> [Task details]
Using the records that follow, reproduce exactly the lines starting at the line containing "html: <div>出資金</div> ->" and ending at the line containing "html: none ->". Include both end lines and no pictures.

> [Dataset records]
┌──

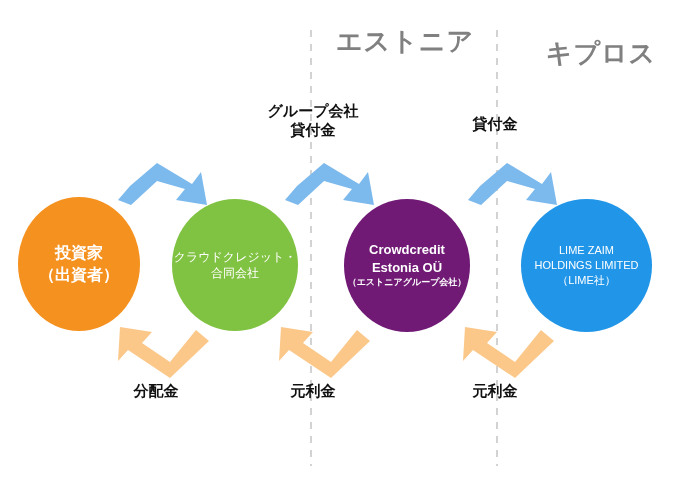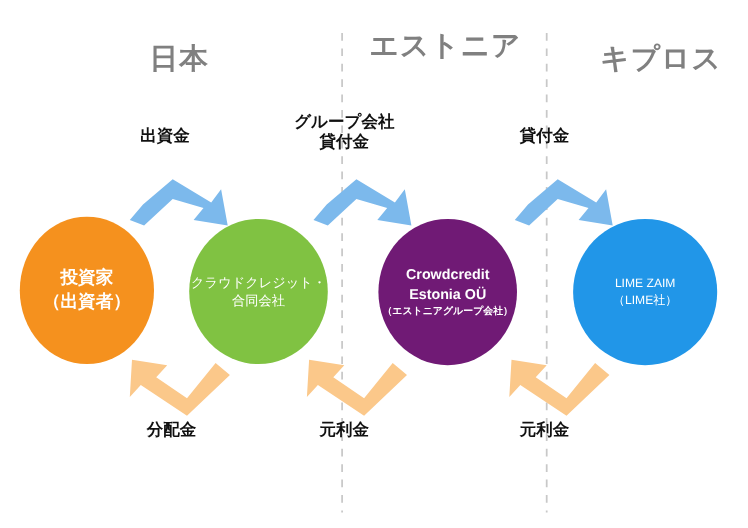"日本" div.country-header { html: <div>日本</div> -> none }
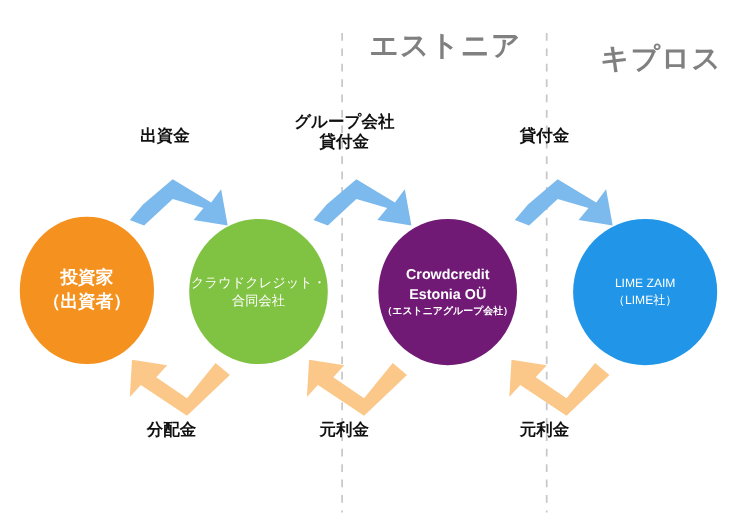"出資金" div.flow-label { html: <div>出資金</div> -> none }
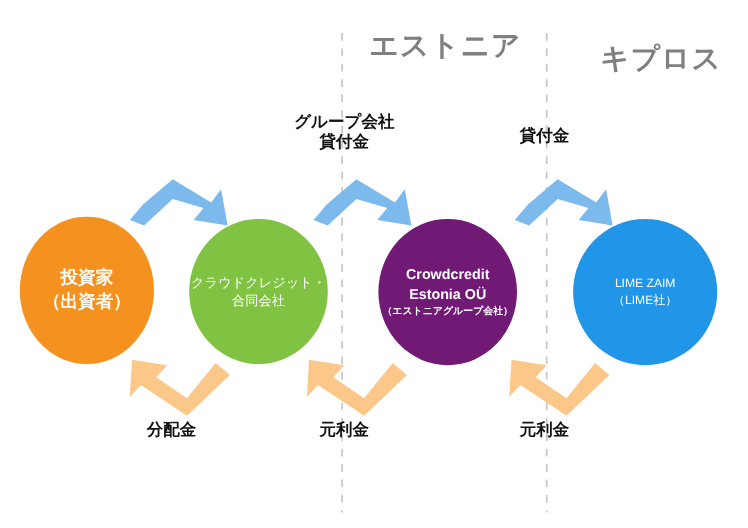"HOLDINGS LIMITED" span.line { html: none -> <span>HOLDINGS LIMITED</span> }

└──
┌──

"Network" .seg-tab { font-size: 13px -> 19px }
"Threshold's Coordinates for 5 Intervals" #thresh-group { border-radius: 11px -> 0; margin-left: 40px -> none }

└──

> [Your response]
"出資金" div.flow-label { html: <div>出資金</div> -> none }
"HOLDINGS LIMITED" span.line { html: none -> <span>HOLDINGS LIMITED</span> }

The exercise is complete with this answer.